------ DATA SUPPLIED ------

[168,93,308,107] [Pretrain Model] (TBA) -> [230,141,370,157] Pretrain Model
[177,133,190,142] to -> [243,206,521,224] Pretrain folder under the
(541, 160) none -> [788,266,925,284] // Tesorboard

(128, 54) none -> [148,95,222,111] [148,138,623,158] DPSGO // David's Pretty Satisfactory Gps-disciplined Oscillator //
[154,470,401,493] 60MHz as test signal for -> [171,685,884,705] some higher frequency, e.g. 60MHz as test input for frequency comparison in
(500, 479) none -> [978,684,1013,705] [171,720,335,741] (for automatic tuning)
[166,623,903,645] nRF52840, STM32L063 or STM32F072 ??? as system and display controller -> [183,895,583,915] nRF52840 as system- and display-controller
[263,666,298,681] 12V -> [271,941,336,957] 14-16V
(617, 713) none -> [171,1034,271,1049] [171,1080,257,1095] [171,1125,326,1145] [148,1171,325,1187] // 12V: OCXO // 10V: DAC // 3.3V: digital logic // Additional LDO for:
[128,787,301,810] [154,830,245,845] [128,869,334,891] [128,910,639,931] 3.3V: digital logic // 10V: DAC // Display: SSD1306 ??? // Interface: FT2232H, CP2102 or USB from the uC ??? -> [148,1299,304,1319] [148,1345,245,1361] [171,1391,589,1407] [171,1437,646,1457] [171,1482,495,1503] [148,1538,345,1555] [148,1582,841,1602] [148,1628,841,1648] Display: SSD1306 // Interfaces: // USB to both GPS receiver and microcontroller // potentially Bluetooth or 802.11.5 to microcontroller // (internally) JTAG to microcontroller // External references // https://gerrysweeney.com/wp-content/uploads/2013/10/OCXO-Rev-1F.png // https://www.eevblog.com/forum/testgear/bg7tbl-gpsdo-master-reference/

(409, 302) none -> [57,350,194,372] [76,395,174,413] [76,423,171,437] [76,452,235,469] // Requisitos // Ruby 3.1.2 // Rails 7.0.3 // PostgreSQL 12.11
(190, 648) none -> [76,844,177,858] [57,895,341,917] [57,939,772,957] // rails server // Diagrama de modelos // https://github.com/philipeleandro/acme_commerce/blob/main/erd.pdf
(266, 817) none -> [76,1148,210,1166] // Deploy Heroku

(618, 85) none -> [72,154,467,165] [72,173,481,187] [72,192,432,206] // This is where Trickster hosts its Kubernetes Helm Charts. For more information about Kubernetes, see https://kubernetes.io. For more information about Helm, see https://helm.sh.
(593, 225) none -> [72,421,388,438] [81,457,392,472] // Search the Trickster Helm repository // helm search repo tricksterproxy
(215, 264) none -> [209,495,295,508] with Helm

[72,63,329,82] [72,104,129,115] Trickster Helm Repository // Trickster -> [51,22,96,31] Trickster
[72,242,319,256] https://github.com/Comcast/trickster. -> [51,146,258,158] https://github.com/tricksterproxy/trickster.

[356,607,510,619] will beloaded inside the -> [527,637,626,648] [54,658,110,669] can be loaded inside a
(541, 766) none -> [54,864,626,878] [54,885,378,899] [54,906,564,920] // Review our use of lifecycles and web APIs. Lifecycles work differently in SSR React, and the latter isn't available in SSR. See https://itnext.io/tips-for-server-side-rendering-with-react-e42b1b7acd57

------

DIRECTIONS: List all lines from the entries that include the word "server".

YOUR SOLUTION:
(190, 648) none -> [76,844,177,858] [57,895,341,917] [57,939,772,957] // rails server // Diagrama de modelos // https://github.com/philipeleandro/acme_commerce/blob/main/erd.pdf
(541, 766) none -> [54,864,626,878] [54,885,378,899] [54,906,564,920] // Review our use of lifecycles and web APIs. Lifecycles work differently in SSR React, and the latter isn't available in SSR. See https://itnext.io/tips-for-server-side-rendering-with-react-e42b1b7acd57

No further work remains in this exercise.